In order to make the objects, technical solutions and advantages of the present invention clearer, the technical solutions of the present invention will be clearly and completely described below with reference to the accompanying drawings, and it is obvious that the described embodiments are some, but not all embodiments of the present invention. All other embodiments, which can be derived by a person skilled in the art from the embodiments given herein without making any creative effort, shall fall within the protection scope of the present invention.

An imaging system for fundus retina of the present invention is described below with reference to fig. 1 to 2.

As shown in fig. 1, an embodiment of the present invention provides an imaging system for fundus retina, which includes a laser generation module 1, a spectroscopy module 2, a scan amplification module, and a light detection module 3. Specifically, the laser generating module 1 is used to emit laser light to illuminate the retina of the eye, and the laser light may be selected from, but not limited to, a laser, and emitted as a light source for illuminating the fundus oculi, and the laser light is generally collimated by a collimator lens and then emitted to the spectroscopic module 2. The beam splitting module 2, for example, a first beam splitter, passes through the collimated continuous monochromatic laser beam in a certain proportion into the scan amplifying module, and finally enters the human eye 16, so as to perform illumination scanning on the retina of the eye. Then the light reflected by the fundus retina reversely returns to the first spectroscope through the optical system according to the original path, and is reflected to the light detection module 3 by the first spectroscope according to a certain proportion. The first spectroscope can adopt spectroscopes with different materials and different splitting ratios according to different laser wavelengths and energies.

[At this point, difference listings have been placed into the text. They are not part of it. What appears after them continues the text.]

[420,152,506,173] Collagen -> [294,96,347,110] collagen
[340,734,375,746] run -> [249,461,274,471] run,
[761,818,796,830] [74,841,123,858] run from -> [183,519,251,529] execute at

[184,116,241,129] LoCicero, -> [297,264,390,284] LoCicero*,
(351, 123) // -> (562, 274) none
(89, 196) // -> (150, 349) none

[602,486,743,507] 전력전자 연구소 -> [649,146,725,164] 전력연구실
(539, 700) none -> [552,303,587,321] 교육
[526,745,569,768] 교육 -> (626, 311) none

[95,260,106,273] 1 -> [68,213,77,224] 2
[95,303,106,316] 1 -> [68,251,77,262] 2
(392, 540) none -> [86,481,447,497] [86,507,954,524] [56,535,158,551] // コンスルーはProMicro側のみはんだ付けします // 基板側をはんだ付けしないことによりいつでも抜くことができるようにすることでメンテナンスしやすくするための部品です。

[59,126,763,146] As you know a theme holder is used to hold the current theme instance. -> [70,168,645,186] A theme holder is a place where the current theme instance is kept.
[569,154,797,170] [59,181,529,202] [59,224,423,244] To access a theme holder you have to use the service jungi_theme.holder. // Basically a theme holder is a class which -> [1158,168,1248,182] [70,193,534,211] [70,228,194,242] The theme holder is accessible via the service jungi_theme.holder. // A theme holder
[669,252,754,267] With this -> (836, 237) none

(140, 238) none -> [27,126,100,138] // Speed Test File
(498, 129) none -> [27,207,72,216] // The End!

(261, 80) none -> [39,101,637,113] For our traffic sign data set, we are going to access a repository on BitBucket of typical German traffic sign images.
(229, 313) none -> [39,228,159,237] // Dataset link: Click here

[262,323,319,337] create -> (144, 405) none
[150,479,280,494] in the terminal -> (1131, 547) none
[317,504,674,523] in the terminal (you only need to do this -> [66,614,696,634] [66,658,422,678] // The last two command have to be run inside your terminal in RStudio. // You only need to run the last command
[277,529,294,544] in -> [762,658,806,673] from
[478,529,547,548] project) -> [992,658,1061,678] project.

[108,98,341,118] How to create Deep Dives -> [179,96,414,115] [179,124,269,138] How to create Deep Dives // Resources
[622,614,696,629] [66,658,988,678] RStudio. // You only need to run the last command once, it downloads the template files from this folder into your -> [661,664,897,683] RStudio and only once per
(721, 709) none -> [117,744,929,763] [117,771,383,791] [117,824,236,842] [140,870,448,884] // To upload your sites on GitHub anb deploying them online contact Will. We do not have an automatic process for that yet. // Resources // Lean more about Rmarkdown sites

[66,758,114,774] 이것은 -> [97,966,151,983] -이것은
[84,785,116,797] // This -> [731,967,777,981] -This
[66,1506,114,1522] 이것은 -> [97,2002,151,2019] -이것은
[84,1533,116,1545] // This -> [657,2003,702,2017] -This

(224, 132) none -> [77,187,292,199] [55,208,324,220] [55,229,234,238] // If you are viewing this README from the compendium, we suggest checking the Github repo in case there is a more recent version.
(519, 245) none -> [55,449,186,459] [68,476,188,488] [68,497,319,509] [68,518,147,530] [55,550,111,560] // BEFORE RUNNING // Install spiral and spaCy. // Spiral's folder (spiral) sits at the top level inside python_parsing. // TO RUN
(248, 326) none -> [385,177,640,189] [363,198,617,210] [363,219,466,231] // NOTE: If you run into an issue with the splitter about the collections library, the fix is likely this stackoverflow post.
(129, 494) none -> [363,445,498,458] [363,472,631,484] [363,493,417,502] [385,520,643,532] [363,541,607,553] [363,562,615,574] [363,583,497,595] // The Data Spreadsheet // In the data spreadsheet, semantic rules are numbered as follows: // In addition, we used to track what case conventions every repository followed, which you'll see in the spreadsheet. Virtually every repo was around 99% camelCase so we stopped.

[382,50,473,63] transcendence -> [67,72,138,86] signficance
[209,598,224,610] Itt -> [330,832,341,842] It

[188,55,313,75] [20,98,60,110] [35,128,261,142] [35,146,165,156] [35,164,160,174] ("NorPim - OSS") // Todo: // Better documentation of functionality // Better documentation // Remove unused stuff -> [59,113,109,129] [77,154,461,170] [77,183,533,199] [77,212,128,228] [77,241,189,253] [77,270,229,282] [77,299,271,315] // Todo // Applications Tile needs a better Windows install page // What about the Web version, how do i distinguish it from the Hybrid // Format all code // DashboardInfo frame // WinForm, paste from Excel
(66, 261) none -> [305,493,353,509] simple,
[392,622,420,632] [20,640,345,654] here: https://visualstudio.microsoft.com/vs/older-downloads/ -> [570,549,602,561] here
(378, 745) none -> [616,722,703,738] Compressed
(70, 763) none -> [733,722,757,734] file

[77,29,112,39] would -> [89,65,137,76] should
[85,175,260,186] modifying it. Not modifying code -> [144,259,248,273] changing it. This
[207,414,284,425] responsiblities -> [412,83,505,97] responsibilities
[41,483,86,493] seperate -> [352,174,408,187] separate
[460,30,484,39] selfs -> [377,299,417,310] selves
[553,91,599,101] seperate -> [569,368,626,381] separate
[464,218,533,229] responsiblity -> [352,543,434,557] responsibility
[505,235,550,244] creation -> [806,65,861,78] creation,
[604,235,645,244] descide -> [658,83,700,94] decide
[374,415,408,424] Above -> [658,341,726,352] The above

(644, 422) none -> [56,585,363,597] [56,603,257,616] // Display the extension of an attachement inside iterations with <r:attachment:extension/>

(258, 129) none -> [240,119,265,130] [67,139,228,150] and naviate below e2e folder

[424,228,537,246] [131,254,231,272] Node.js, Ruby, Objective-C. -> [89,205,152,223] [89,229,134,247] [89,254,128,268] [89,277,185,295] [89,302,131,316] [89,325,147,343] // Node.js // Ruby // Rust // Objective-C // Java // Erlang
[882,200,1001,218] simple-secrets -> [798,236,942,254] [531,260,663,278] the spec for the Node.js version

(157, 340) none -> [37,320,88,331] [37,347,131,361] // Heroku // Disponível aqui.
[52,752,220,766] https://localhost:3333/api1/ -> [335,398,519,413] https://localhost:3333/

The light detection module 3, for example, a photodetector, is used for receiving the reflected light from the retina and converting the reflected light into a gray scale signal. When the laser points converged on the fundus are driven by the scanning amplification module to scan the whole fundus area, the reflected light intensity signals of the fundus position swept by the laser points at each moment are received by the optical detector in real time, and the super-wide-angle large-view-field fundus gray image is obtained through image pixel reconstruction of the scanning position.

The scanning amplification module can drive laser to scan the whole fundus retina, so that a fundus image with a large visual field can be obtained, and the fundus scanning visual field can reach 200 degrees with reference to the spherical center of the eyeball. The scanning and amplifying module comprises a first scanning reflector 4, a scanning and amplifying lens group 6, a free-form surface mirror 7, a second scanning reflector 8 and an elliptical reflector 10, wherein the elliptical reflector 10 generally has two focuses, wherein a human eye 16 and the second scanning reflector 8 are respectively arranged at the two focuses of the elliptical reflector 10, so that laser light at each scanning angle enters the human eye 16 and is converged on the retina of the eye fundus. The elliptical reflector 10 may be selected to have different length to diameter ratios and different materials according to system parameters.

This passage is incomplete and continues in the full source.